A slight majority of farmland on Tillable’s online rental platform is owned by institutions, according to the company’s chief executive.
Speaking with Agri Investor on the launch of its “Hassle-Free Lease”, Corbett Kull said Tillable’s platform provides both institutional and individual landowners the ability to solicit blind offers from growers to rent their farmland.
Properties on the platform are largely devoted to row crops and located in the Midwest, with rents ranging from the high $100 per acre range to others in the high $300 per acre range, according to Kull.
Tillable’s platform has land in 26 states, which Kull declined to identify beyond saying Illinois, Iowa, and Minnesota have the most farms listed on the platform and the most farmers signed up on the platform. He declined to disclose transactions or total acreage.
“From what I’ve seen from institutional leases, the leases are typically fairly strict and I think there’s a lot of commonality between the institutional leases that I’ve seen so far and the retail lease we are using for our smaller landowner customers,” he said.
“Over the years, [institutions] have managed to make their leases more thorough. What we are trying to do is help the average individual landowner also have more thorough leases.”
In March, Tillable secured $8.25 million in Series A funding from a group of investors that included Philadelphia-headquartered seed stage venture fund First Round Capital and food and agtech focused incubator The Production Board.
Under the terms of the standard lease Tillable announced in early May, the company pays landowners one or three-year rental rates up-front and in full. In addition to information derived from its own platform, Kull said, Tillable uses a mixture of public and private data to determine predicted rent and takes a percentage of the transaction as rent is processed through the platform.
In some instances, Tillable will work with the property’s existing tenants, while in others, the company will locate a more suitable tenant.

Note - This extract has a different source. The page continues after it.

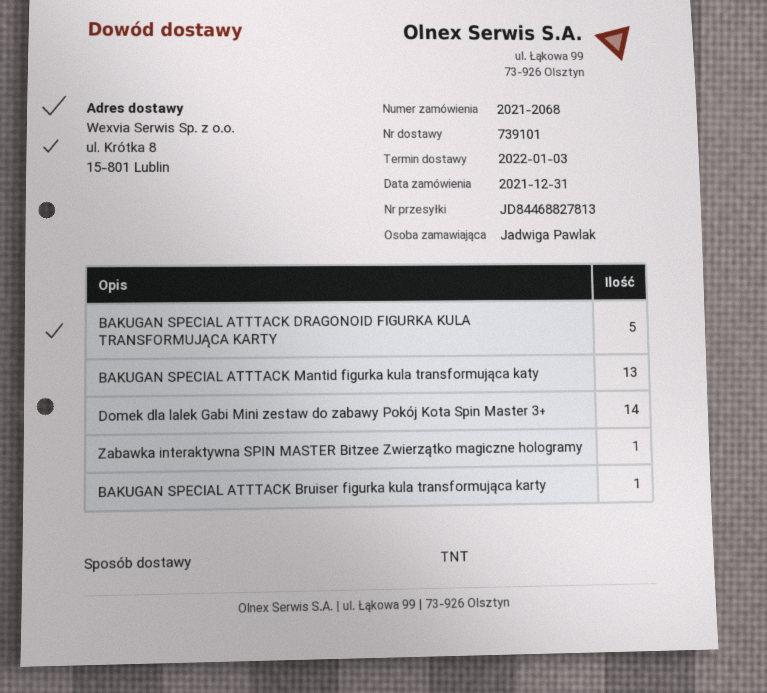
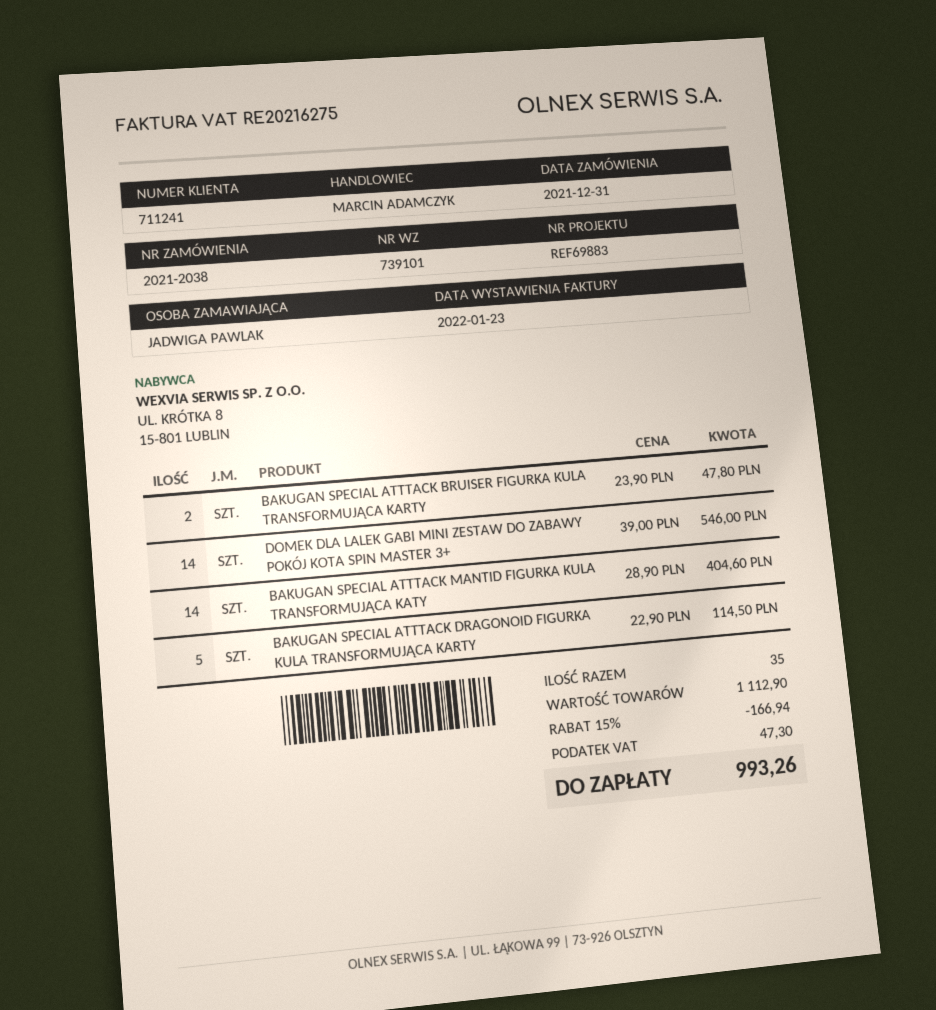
order number: 2021-2068 -> 2021-2038
BAKUGAN SPECIAL ATTTACK Mantid figurka kula transformująca katy: 13 -> 14
Zabawka interaktywna SPIN MASTER Bitzee Zwierzątko magiczne hologramy: 1 -> none
BAKUGAN SPECIAL ATTTACK Bruiser figurka kula transformująca karty: 1 -> 2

“A lot of times when land comes to us, there is a discontinuity in the relationship with the grower,” Kull said. “A farmer has retired or gone out of business or there’s been a dispute between the landowner and the farmer where the farmer thinks prices should be lower and the landowner thinks those prices should stay the same or go higher.”
It typically takes about a week for Tillable to check an existing tenant’s references, experience and equipment to determine whether they will remain a suitable fit for the property, Kull said.
Tillable’s leases include provisions requiring growers to share planting, fertilization and harvest data with landowners, said Kull, adding landowners also have the option of additional requirements, such as influencing crop rotations on leased farmland.
Producers must also meet performance and sustainable farming standards that are increasingly expressed numerically, according to Kull. Soil testing is typically contracted by the grower with a local retailer or soil-testing lab with the tests then sent on to Tillable to function as a check and balance.
“It has to do with fertility management and following of best practices around university take-off rates,” Kull said. “Corn at a certain productivity level would require a certain amount of nutrients be put back into the soil at the end of the season.”
Corbet said Tillable already has a few farms on platform with plans for growing hemp in 2019 and the company has been approached by landowners inquiring about whether the crop might help them fetch higher rent.
Though there is much interest in the crop in the market right now, said Kull, there are important factors to consider, such as distance to processing centers and varying enthusiasm among landowners for the crop.
“Hemp is like the bitcoin of farming right now,” he said. “There are people who are trying to move really, really fast in this area and I think there is an information lag on the part of a lot of people who are not exactly sure what to think of it yet.”